**** EXTRACTED INFORMATION

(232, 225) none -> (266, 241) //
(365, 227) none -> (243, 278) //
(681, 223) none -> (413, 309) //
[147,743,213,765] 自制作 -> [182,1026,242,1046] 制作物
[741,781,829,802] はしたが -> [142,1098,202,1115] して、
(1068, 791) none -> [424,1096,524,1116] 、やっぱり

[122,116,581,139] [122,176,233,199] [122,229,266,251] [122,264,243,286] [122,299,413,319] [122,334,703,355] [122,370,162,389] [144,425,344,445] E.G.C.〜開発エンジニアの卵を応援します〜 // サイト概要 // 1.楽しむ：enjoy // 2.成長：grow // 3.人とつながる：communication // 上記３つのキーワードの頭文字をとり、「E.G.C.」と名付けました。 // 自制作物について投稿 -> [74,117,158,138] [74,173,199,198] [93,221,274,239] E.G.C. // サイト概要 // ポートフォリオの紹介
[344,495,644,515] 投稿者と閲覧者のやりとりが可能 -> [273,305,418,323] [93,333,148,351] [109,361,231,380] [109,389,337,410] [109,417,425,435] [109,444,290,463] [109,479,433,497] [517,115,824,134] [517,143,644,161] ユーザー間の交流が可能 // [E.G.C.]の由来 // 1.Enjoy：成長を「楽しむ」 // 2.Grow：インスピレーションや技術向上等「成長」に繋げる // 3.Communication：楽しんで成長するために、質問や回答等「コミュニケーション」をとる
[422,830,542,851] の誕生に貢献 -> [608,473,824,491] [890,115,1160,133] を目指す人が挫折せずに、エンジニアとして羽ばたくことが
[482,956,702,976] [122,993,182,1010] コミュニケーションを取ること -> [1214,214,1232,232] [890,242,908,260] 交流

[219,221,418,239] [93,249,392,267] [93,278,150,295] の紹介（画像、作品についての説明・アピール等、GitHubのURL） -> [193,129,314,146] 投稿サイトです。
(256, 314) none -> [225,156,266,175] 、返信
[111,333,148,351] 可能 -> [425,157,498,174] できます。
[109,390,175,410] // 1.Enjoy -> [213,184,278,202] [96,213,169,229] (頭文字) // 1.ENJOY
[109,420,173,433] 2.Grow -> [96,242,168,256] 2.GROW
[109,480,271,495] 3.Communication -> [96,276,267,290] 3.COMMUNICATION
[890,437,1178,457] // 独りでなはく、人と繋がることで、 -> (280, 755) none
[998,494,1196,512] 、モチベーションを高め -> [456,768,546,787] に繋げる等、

********

▶ **ASSIGNMENT**
A reply should hold exactly the lines from the one containing "[122,116,581,139] [122,176,233,199] [122,229,266,251]" through the end of the data above, nothing more.

▶ **TASK SOLUTION**
[122,116,581,139] [122,176,233,199] [122,229,266,251] [122,264,243,286] [122,299,413,319] [122,334,703,355] [122,370,162,389] [144,425,344,445] E.G.C.〜開発エンジニアの卵を応援します〜 // サイト概要 // 1.楽しむ：enjoy // 2.成長：grow // 3.人とつながる：communication // 上記３つのキーワードの頭文字をとり、「E.G.C.」と名付けました。 // 自制作物について投稿 -> [74,117,158,138] [74,173,199,198] [93,221,274,239] E.G.C. // サイト概要 // ポートフォリオの紹介
[344,495,644,515] 投稿者と閲覧者のやりとりが可能 -> [273,305,418,323] [93,333,148,351] [109,361,231,380] [109,389,337,410] [109,417,425,435] [109,444,290,463] [109,479,433,497] [517,115,824,134] [517,143,644,161] ユーザー間の交流が可能 // [E.G.C.]の由来 // 1.Enjoy：成長を「楽しむ」 // 2.Grow：インスピレーションや技術向上等「成長」に繋げる // 3.Communication：楽しんで成長するために、質問や回答等「コミュニケーション」をとる
[422,830,542,851] の誕生に貢献 -> [608,473,824,491] [890,115,1160,133] を目指す人が挫折せずに、エンジニアとして羽ばたくことが
[482,956,702,976] [122,993,182,1010] コミュニケーションを取ること -> [1214,214,1232,232] [890,242,908,260] 交流

[219,221,418,239] [93,249,392,267] [93,278,150,295] の紹介（画像、作品についての説明・アピール等、GitHubのURL） -> [193,129,314,146] 投稿サイトです。
(256, 314) none -> [225,156,266,175] 、返信
[111,333,148,351] 可能 -> [425,157,498,174] できます。
[109,390,175,410] // 1.Enjoy -> [213,184,278,202] [96,213,169,229] (頭文字) // 1.ENJOY
[109,420,173,433] 2.Grow -> [96,242,168,256] 2.GROW
[109,480,271,495] 3.Communication -> [96,276,267,290] 3.COMMUNICATION
[890,437,1178,457] // 独りでなはく、人と繋がることで、 -> (280, 755) none
[998,494,1196,512] 、モチベーションを高め -> [456,768,546,787] に繋げる等、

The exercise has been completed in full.